Parallax is a displacement of an object when viewed from two different lines of sight. Parallax affects optical instruments such as binoculars and rifle scopes however it is most prevalent in rifle scopes, due to the fact that the position of the eye (eye relief) is farther away from the ocular lenses and the displacement is easier to ascertain. While looking through a rifle scope, parallax will cause the reticle to move off of the target when the user moves her head from side to side. Most scopes are designed to be parallax free at an predetermined distance, typically 100 yards for rifle scopes and 50 yards for shotgun or muzzleloader scopes. Parallax is typically not an issue when the scopes magnification is under 12 power. Above that magnification range scope manufacturers incorporate either a side parallax adjustment or an objective bell adjustment that will allow the user to set the approximate distance that he is shooting at and the scope will be parallax free at that setting.
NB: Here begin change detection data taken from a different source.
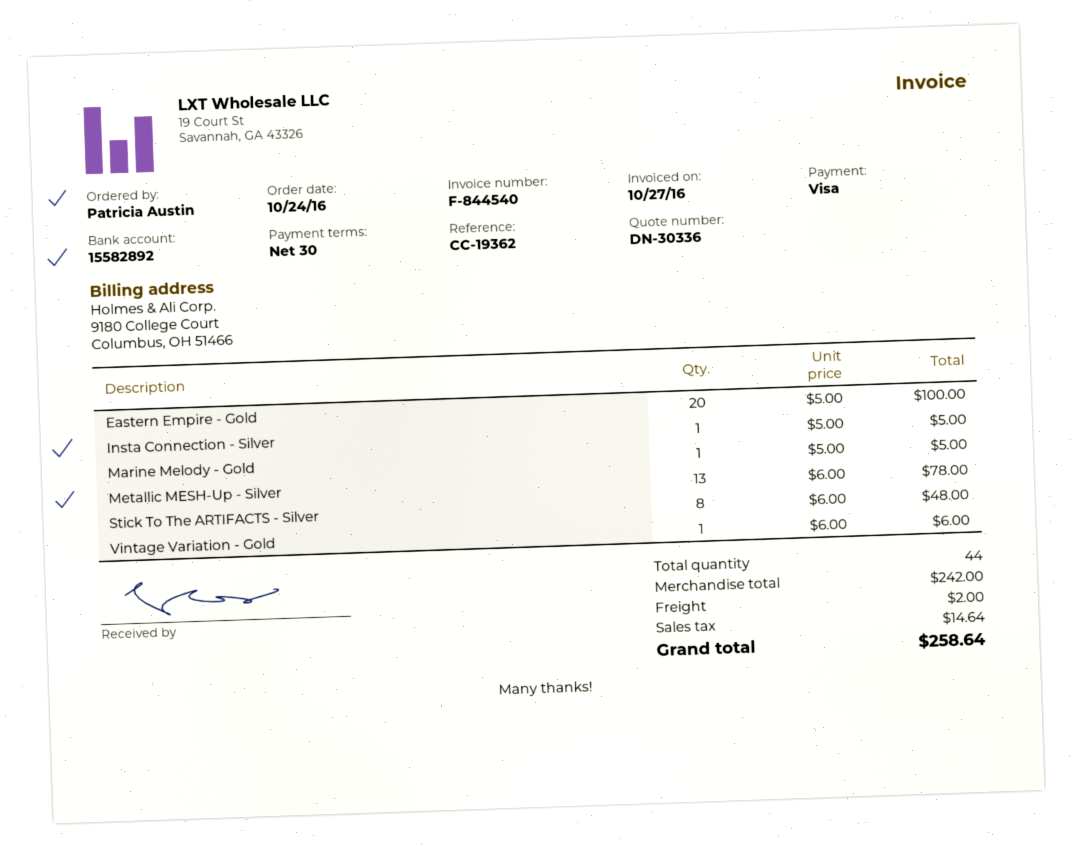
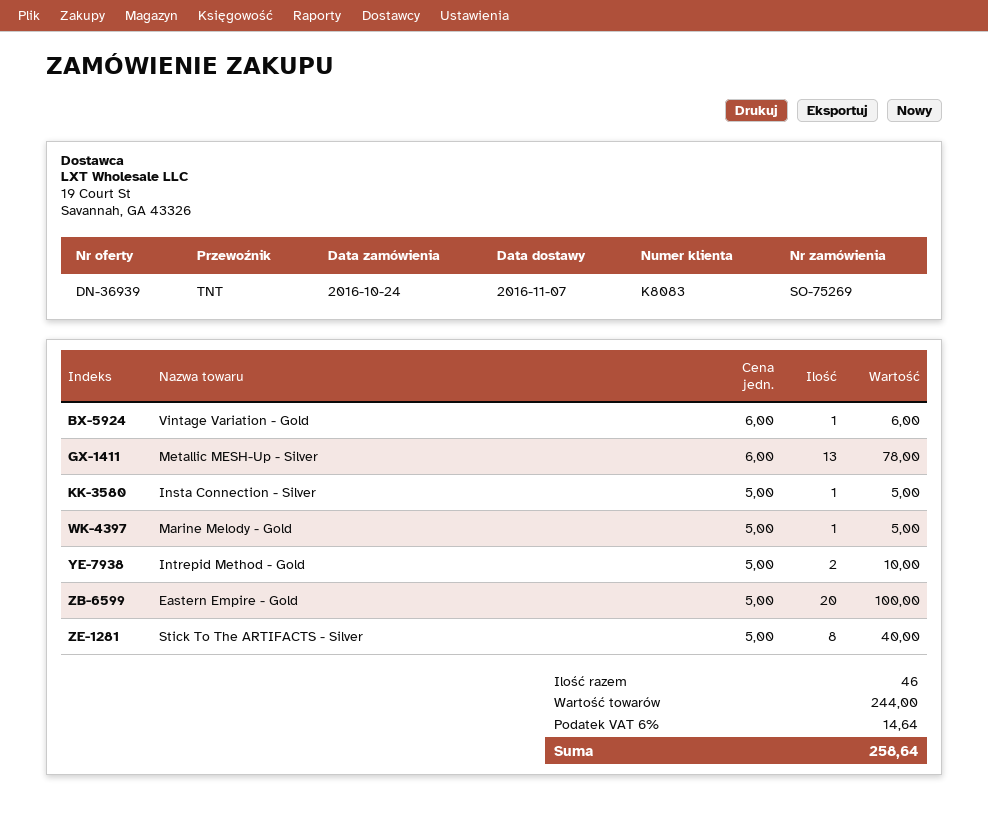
quote number: DN-30336 -> DN-36939
Stick To The ARTIFACTS - Silver: 8 x 6.00 = 48.00 -> 8 x 5.00 = 40.00
Intrepid Method - Gold: none -> 2 x 5.00 = 10.00
total quantity: 44 -> 46
subtotal: 242.00 -> 244.00
shipping: 2.00 -> none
Prisms are optical elements that refract light. Prisms can be made of different materials such as glass, plastic, or fluorite. Since the critical angle (see Physics of Optics below) for total internal reflection from a glass to air interface is less than 45 degrees, double glass (Porro) prisms with 45 and 90 degree angles are used to reflect light through 90 or 180 degree angles in many optical instruments such as binoculars and telescopes. The reflective ability of prisms is preferred over mirrors for several reasons. First, prisms reflect nearly 100% of the light whereas mirrors are not nearly as efficient. Secondly, mirrors tarnish over time where prisms do not. Finally a significant feature of prisms is that they will invert an image which counteracts the initial image inversion of the objective lens. There are several types of prisms including among others, the Porro prism previously mentioned, Porro-Abbe prism, as well as the Abbe-Koenig and Schmidt-Pechan, both roof prisms.
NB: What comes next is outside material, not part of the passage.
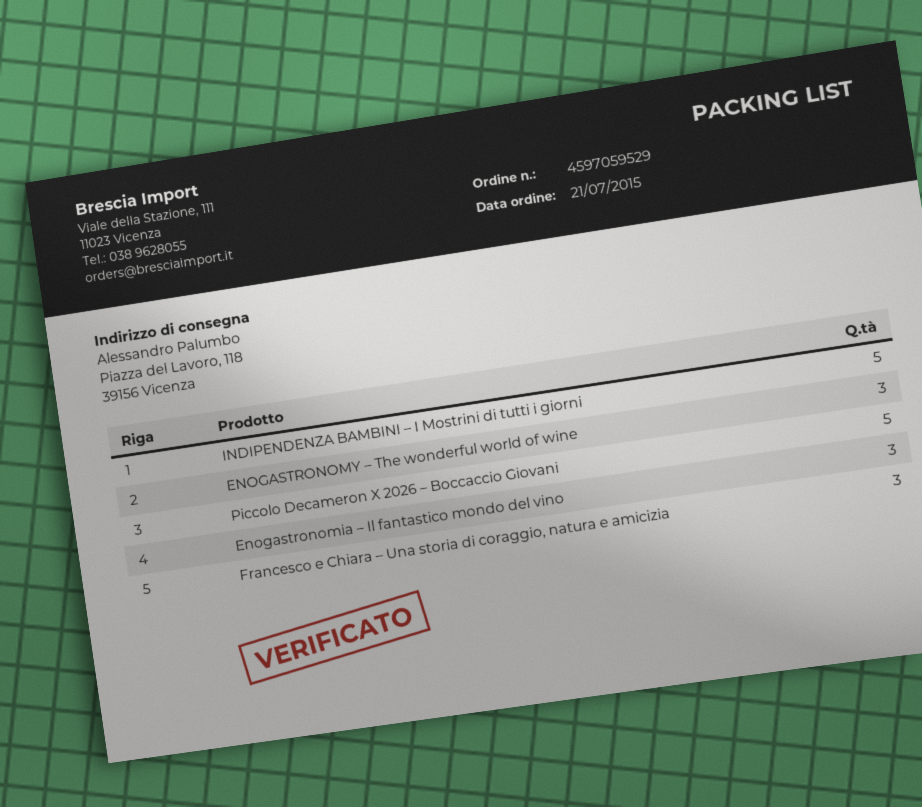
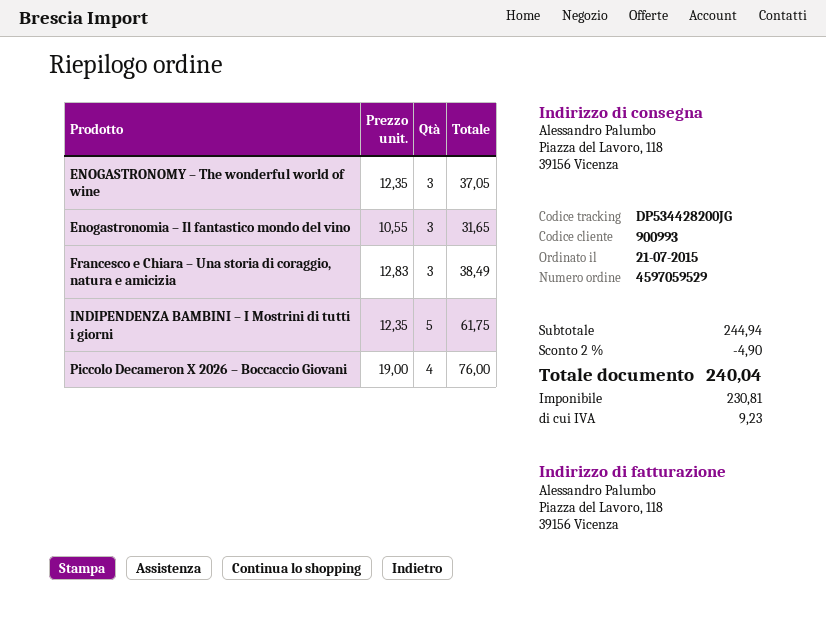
Piccolo Decameron X 2026 – Boccaccio Giovani: 5 -> 4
Commonly referred to as the cross hairs, reticles provide an aiming point that represents the point of impact of the projectile at some set distance away, typically 100 yards. The reticle is most commonly represented as two thin intersecting lines that form a cross in the center of the view. Originally reticles were constructed out of hair or even spider webs. Later on thin wire was used which could be flattened to change the width. The most familiar type of reticle is the thin cross hairs, however they can be obscured by the background view during hunting. The duplex reticle is a combination of thick lines starting at the perimeter in each quadrant and then narrowing to thin lines which helps to assure accuracy and it won't obscure the target. The duplex reticle or one of its variations is the most commonly used reticle in America. Reticles are located on one of two focal planes in the scope. When located on the front focal plane, the reticle will grow in size along with the target when increasing magnification whereas reticles on the second focal plane remain a constant size. Most typically, magnification must be set to maximum setting when using a reticle that is located on the second focal plane. There are many alternate reticles available that assist with bullet drop compensation and ranging abilities. Additionally, reticles can be illuminated to assist viewing during low light situations such as at dawn or dusk. Ranging reticles and compasses are also available options from some binocular manufacturers.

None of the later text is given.